Dislodging the Unmovable Boulder

Dislodging the Unmovable Boulder

I wanted flowers. I planted flowers. I expected flowers. Why didn’t I water them?!

Three years ago, I put a whole bunch of images up on a photography-based website that lets you sell directly to people. So convenient. The website is sidewalkface.com. It was a lot of effort, but I persevered because it gave me the ability to sell prints and present the sidewalk faces in thematic groupings. Right off the bat I made a bunch of sales. I was happy. I thought I would have so much fun keeping it updated.

Then…..

Nothing happened. Not with other people. With me! I stopped interacting creatively with the website. Why? I don’t know. I don’t like it? I don’t know why I don’t like. I don’t want to know what my hands are currently typing out faster than my brain can process. It took so much force of will and stamina to build. It was supposed to be the thing. I must be bad for neglecting it. I had all these big ideas and I did none of them. NONE OF THEM!

Instead of tending that website, I found myself blogging. Instead of adding my newest work to keep the website up to date and fresh, I would come over here and use my art to illustrate ideas I have about the creative process. Sidewalk Face as an entity was developing over here more than it was developing over there. That’s just the facts. The interpretation of the facts remains to be typed out. I am so curious what I am going to say but I am also afraid. I hope I don’t say something that makes me feel bad.

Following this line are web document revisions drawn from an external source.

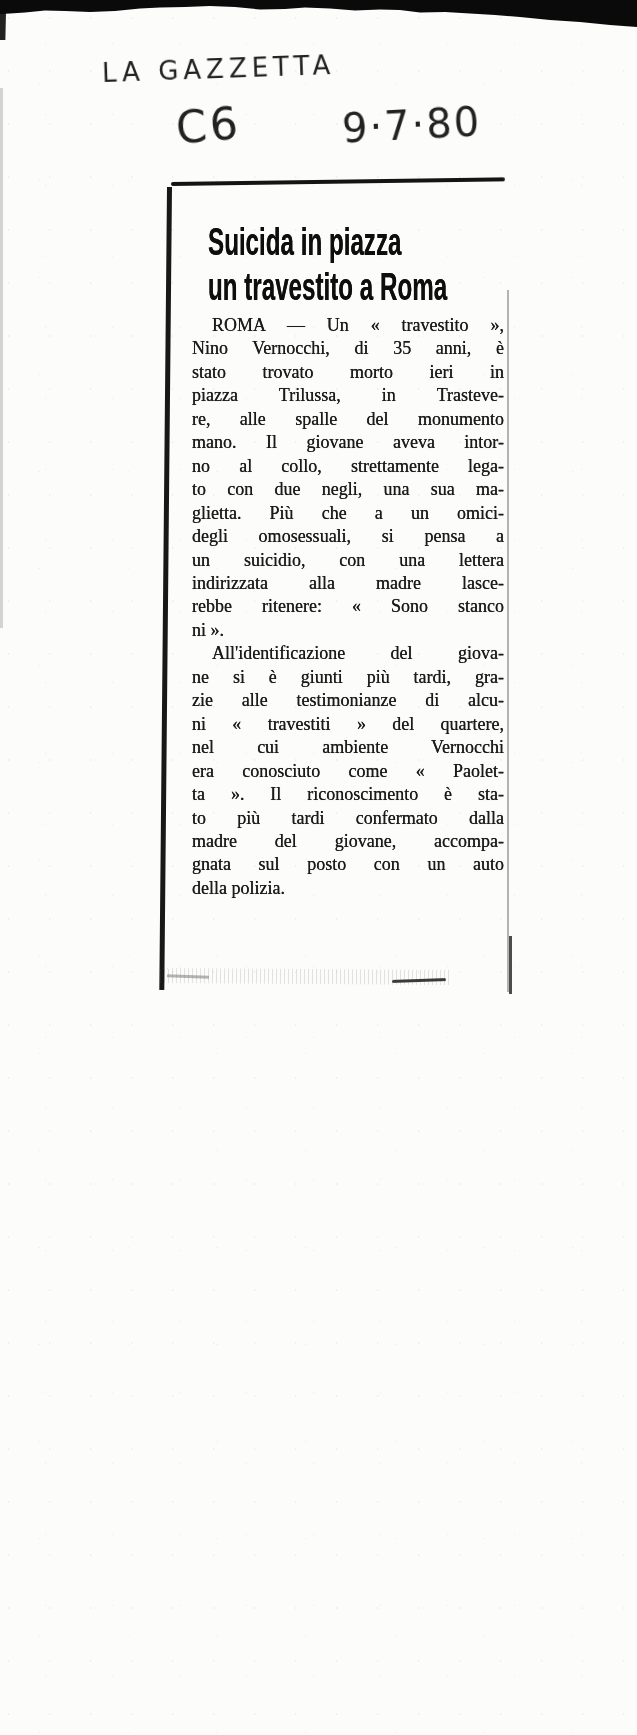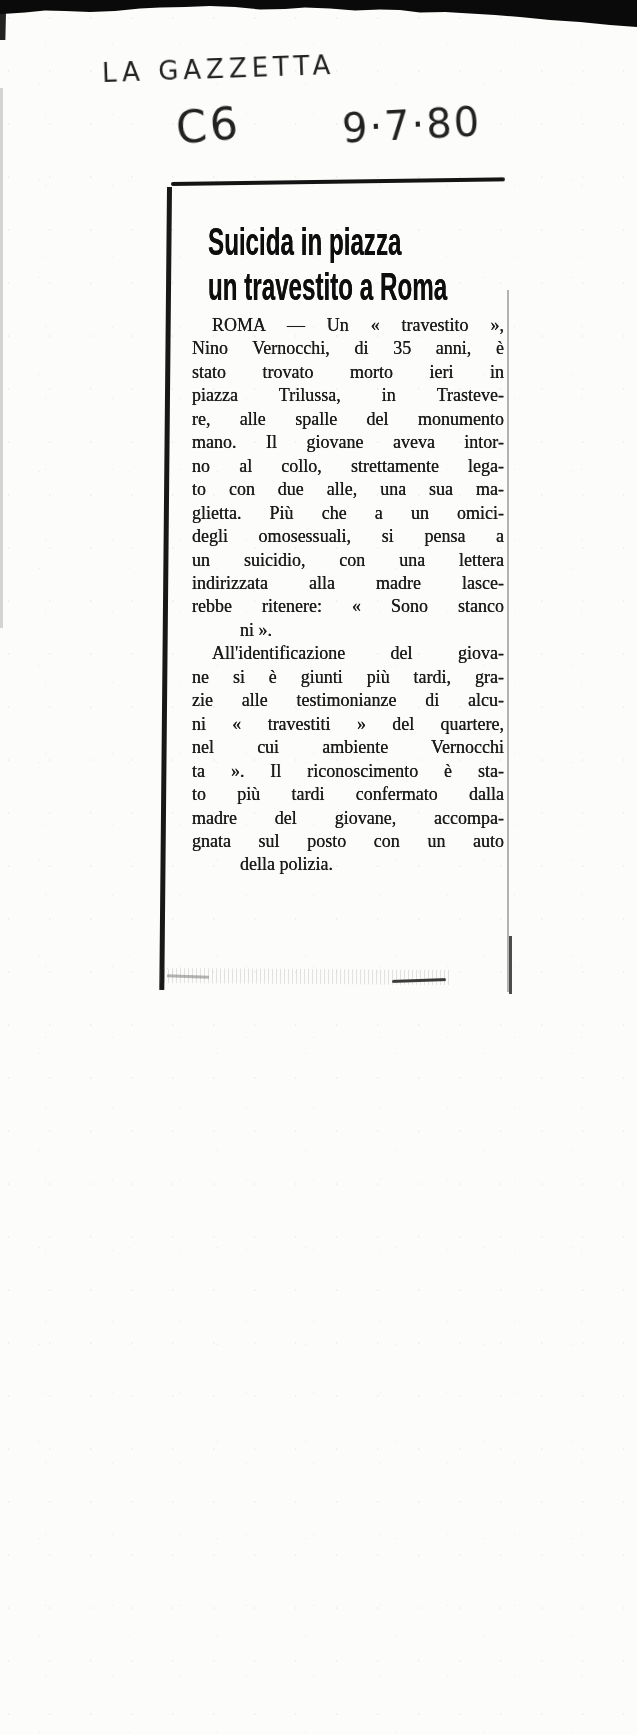"to con due alle, una" div.line { text: alle -> negli }
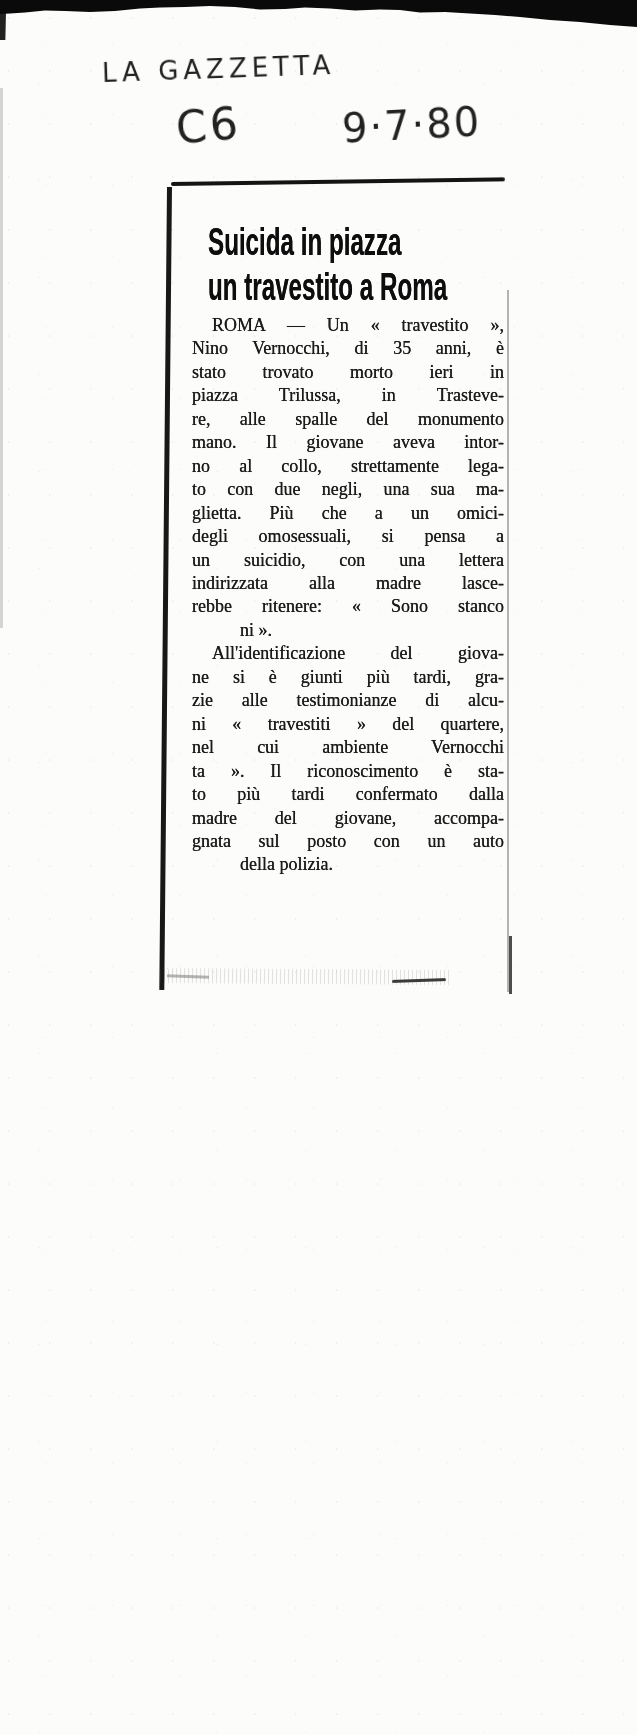"ni »." .body-col .line.last { margin-left: 48px -> none }
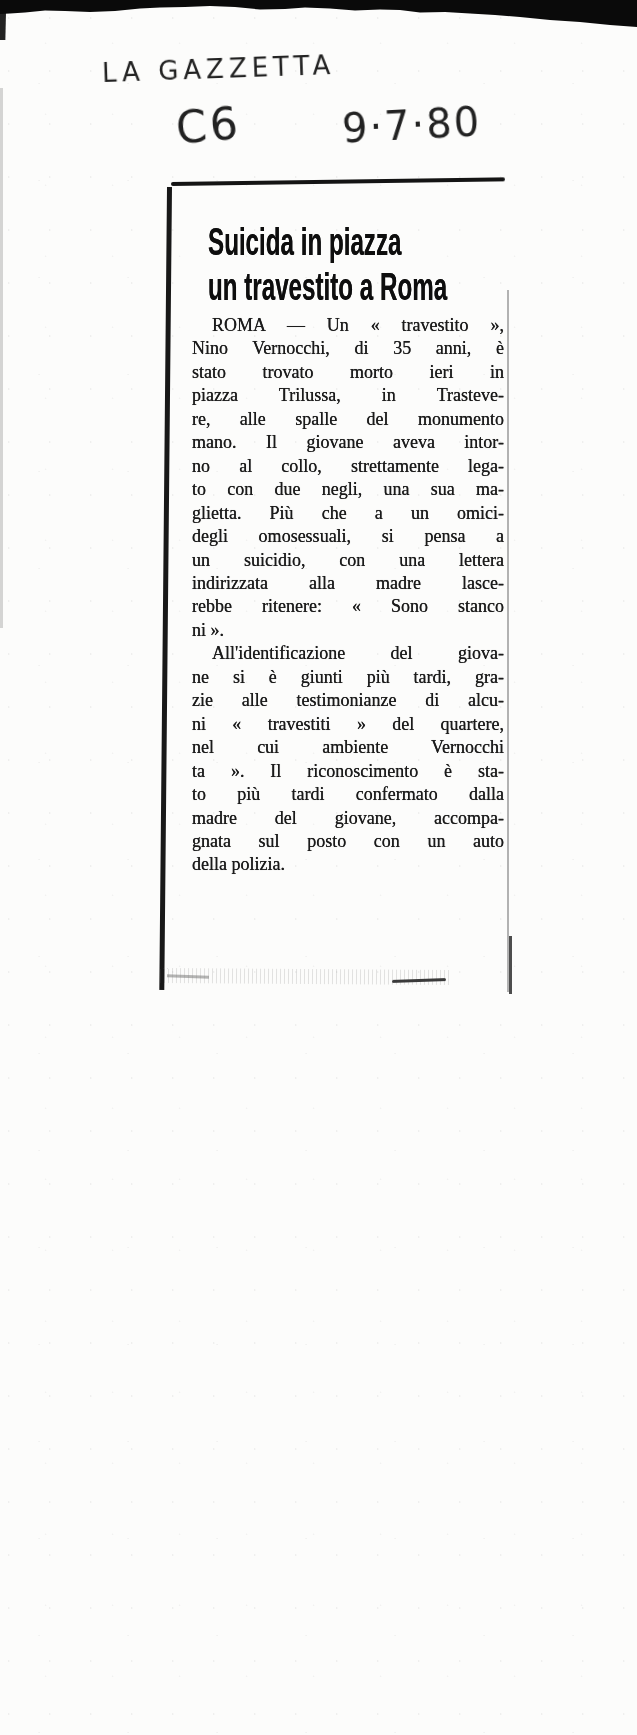"era conosciuto come « Paolet-" div.line { html: none -> <div>era conosciuto come « Paolet-</div> }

The surest way to get to the truth of something is to see what is being done and what is not being done. We tend to overvalue what we “think” about something but the evidence for our real priorities lies in our actions. The truth is I enjoy writing more than I enjoy organizing the faces into new galleries. I thought putting them into galleries was what I most wanted to do but I was wrong. The other truth is I want to sell them as limited edition prints on a better quality paper. I have been wrestling with this for over a year. The old website is like a boulder blocking me from the path I want to go down, its heaviness formed by the weight of my expectations. It feels like, if I remove it, all my hard work and imagination was for nothing. If I don’t remove it, my future hard work and imagination is imprisoned.

If you really want to do something and you suddenly have the chance, you are one hundred percent doing it. Like if you really want coffee and someone brings you one, you’ve already had a big sip before the end of this sentence.

What I have learned about art is that only the stuff you want to do gets made. Art is totally optional and it’s a lot of work. So, it’s very important to tell ourselves the truth about what we want. It’s very important to nurture the art we are actually capable of making and stop paying any attention at all to the amazing theoretical art we never make.

So, what is the truth about what I want? Hmmmmm… will I keep writing, or refresh my coffee and let this blog post sit for another month, or year or forever?

I want this to be my main website and I want to sell the work over here. I will be changing the name of this blog to sidewalkface.com soon. And I will have something very special to offer soon as well. I am excited!

Thank you to Mary, Joanne and Kerry for your encouragement. You dislodged my unmovable mental boulder by tilting my word view just enough that gravity lost its power. I appreciate that.

 

A Habit Must Be Established Before It Can Be Improved

A Habit Must Be Established Before It Can Be Improved

This is my 100th blog post. It took one-month shy of seven years to get here.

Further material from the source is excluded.